À l’image de la mobilisation contre le Covid-19, la lutte contre le frelon asiatique nécessite un engagement global de la population. Les reines sont à cibler en priorité avant qu’elles ne pondent. Ainsi que le confirmait « Sud Ouest » en 2016 au terme d’une longue enquête sur l’origine du frelon asiatique en France, l’espèce s’est développée… à partir d’une seule femelle. Les analyses génétiques des spécimens sont formelles. Importée par mégarde dans des marchandises venant de Chine, une reine s’est épanouie dans le Lot-et-Garonne, où les premiers nids de frelons asiatiques ont été repérés en 2004. Fécondée par plusieurs mâles, elle a engendré une extraordinaire descendance s’attaquant aux abeilles. Des scientifiques avaient envisagé une extinction progressive des colonies par consanguinité. En 2023, l’hypothèse a été invalidée : lors de l’accouplement, « les reines sont capables de distinguer génétiquement les mâles très proches et moins proches grâce aux phéromones », expliquait le chercheur Éric Darrouzet.
Intervenir au printemps
« Les reines se réveillent à la fin de l’hiver et se mettent à construire leur nid. Dans un même temps, elles cherchent de la nourriture avant de pondre leurs larves. Un mois après, elles reçoivent l’aide de leurs progénitures. Le piégeage est alors inutile. Une colonie comprend entre 10 000 et 12 000 frelons », décrit Éric Nadeau, membre du Groupement de défense sanitaire apicole de Gironde (GDSA33). D’où l’importance de capturer les reines dès leurs premières sorties. Ce que recommande le plan national de lutte contre le frelon asiatique annoncé le 27 mars 2026 par le gouvernement.

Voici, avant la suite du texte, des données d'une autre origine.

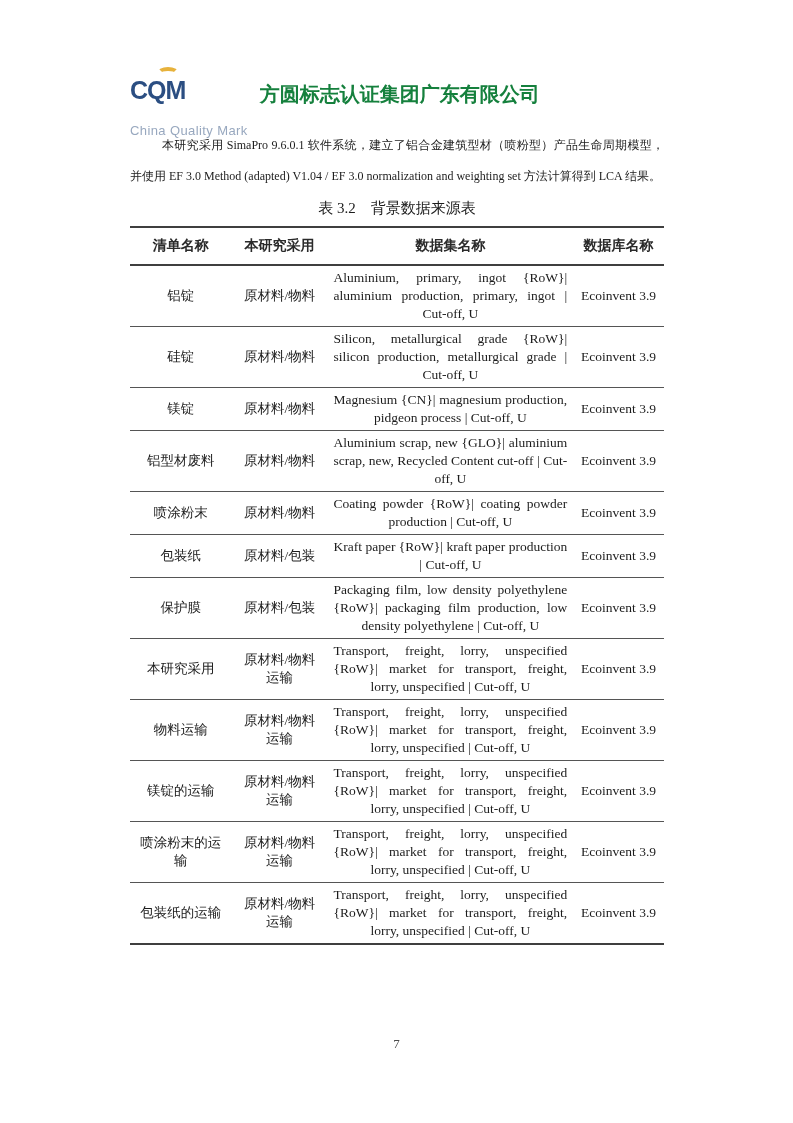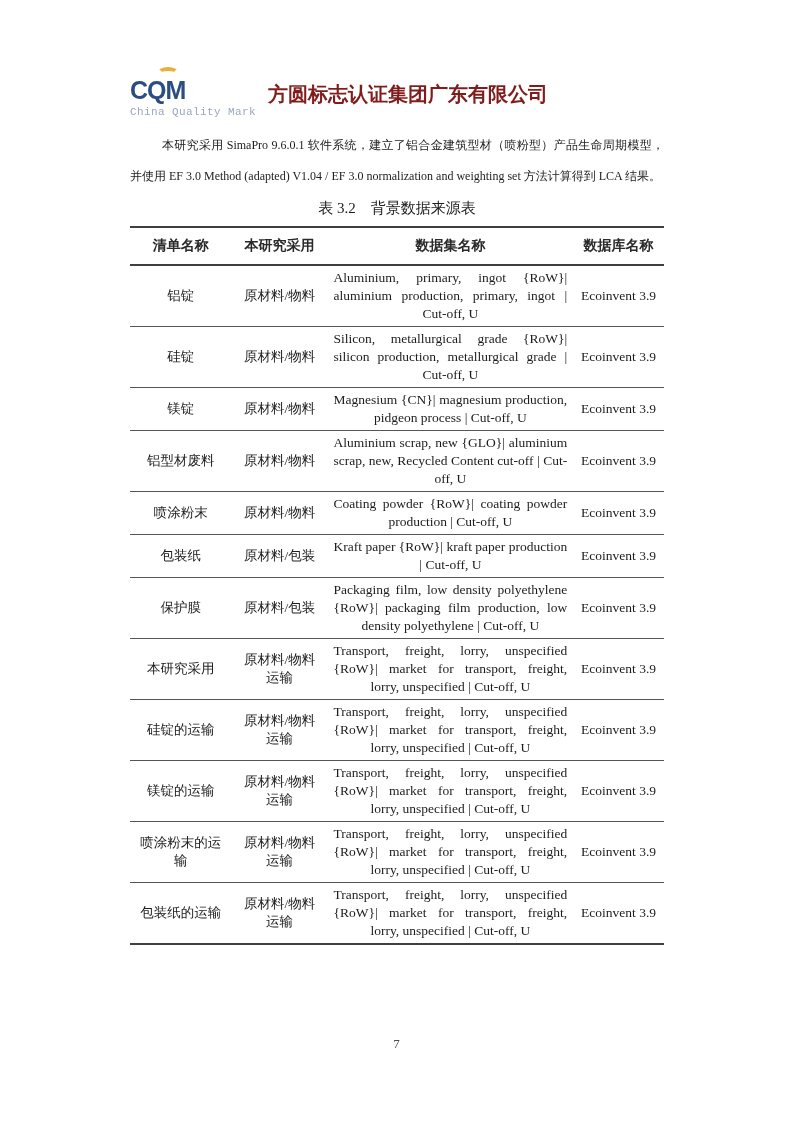--- a/index.html
+++ b/index.html
@@ -55,7 +55,7 @@
     font-family: "Liberation Sans", sans-serif;
     font-weight: bold;
     font-size: 20px;
-    color: #7f1d1d;
+    color: #15803d;
     margin-top: 7px;
     white-space: nowrap;
   }

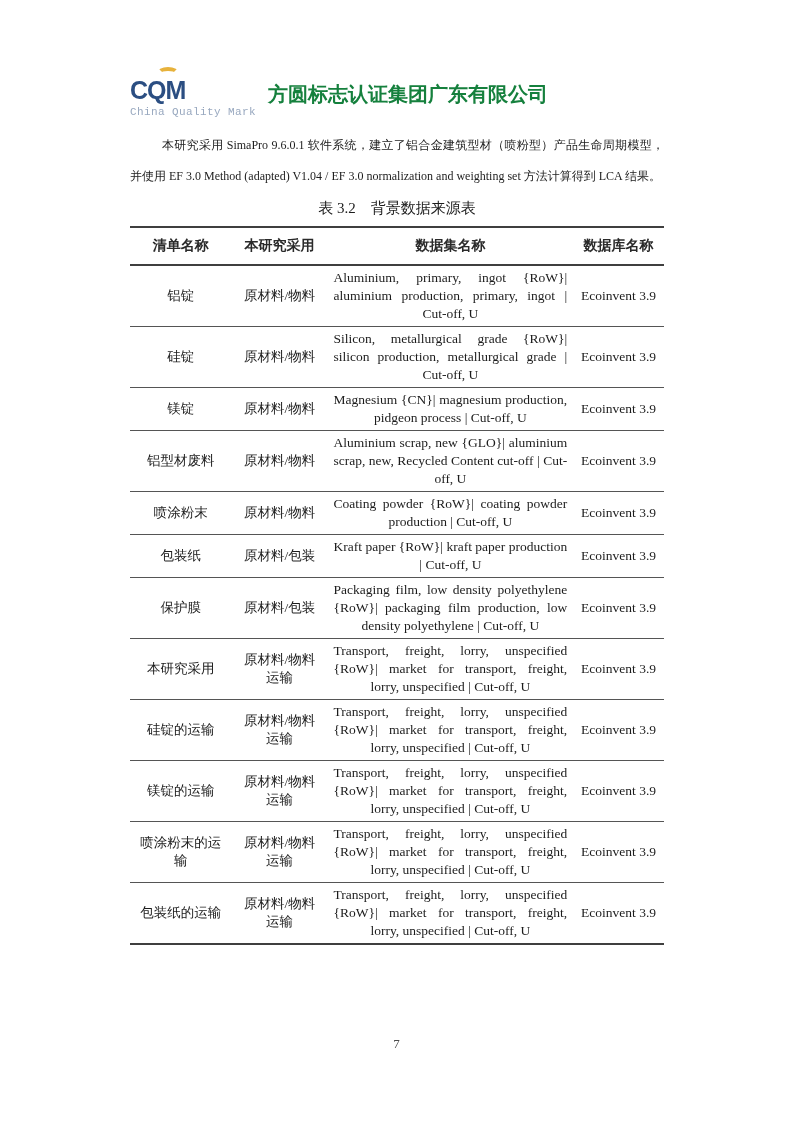--- a/index.html
+++ b/index.html
@@ -44,10 +44,10 @@
     border-radius: 50%;
   }
   .logo-tagline {
-    font-family: Liberation Mono, monospace;
-    font-size: 11px;
+    font-family: Liberation Sans, sans-serif;
+    font-size: 13px;
     color: #98a8bf;
-    margin-top: 0;
+    margin-top: 17px;
     letter-spacing: 0.4px;
     white-space: nowrap;
   }

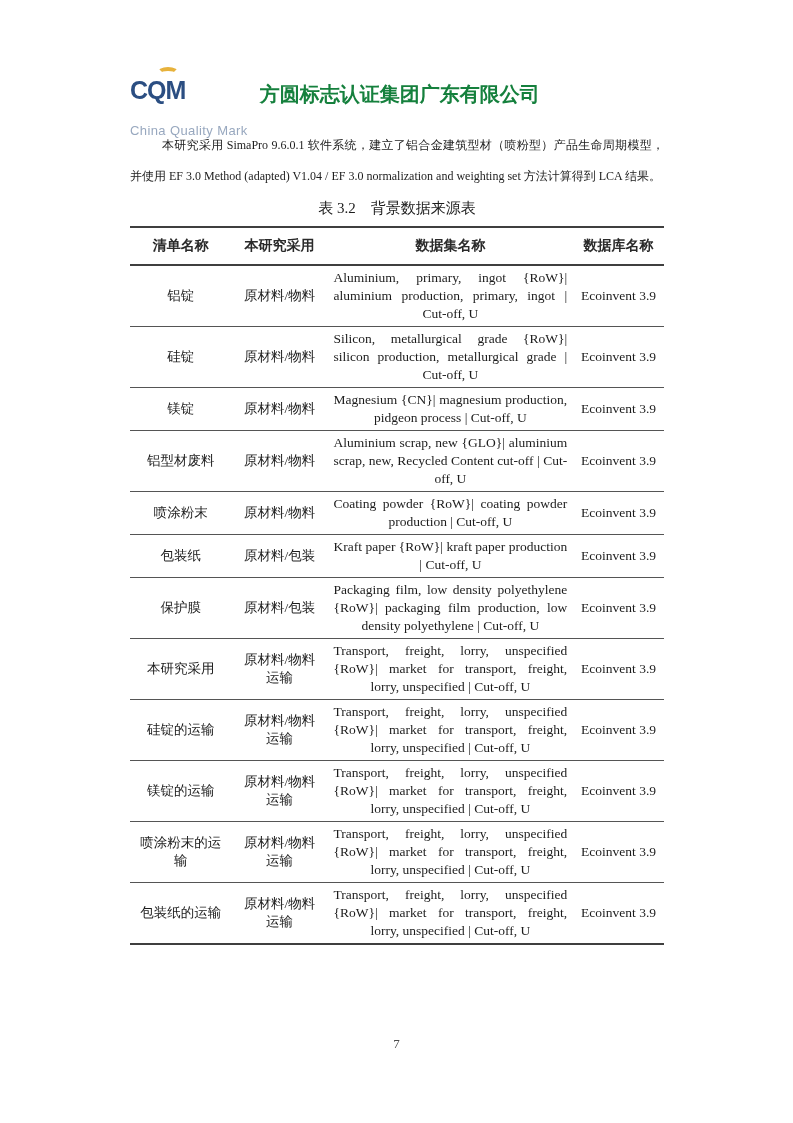--- a/index.html
+++ b/index.html
@@ -197,7 +197,7 @@
           <td class="cell-database">Ecoinvent 3.9</td>
         </tr>
         <tr>
-          <td class="cell-item">硅锭的运输</td>
+          <td class="cell-item">物料运输</td>
           <td class="cell-process">原材料/物料运输</td>
           <td class="cell-dataset">Transport, freight, lorry, unspecified {RoW}| market for transport, freight, lorry, unspecified | Cut-off, U</td>
           <td class="cell-database">Ecoinvent 3.9</td>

Des appâts et des pièges sélectifs
En guise d’appât, Éric Nadeau recommande ce mélange : grenadine, vin blanc et levure de boulanger. Lors de ses démonstrations, il prône l’usage de pièges sélectifs, lesquels sont désormais vendus en jardinerie. Dans la Soule, à Mauléon-Licharre, l’entreprise Ornetin a lancé en 2025 une production industrielle de ses pièges. En Suisse, un ingénieur plasticien a créé un système, Good4Bees, qui ne capture que les frelons asiatiques et permet aux autres insectes de s’échapper… Les apiculteurs, eux, protègent leurs abeilles, notamment, avec des harpes électriques posées à l’entrée des ruches : les frelons se grillent les ailes tandis que leurs proies passent à travers.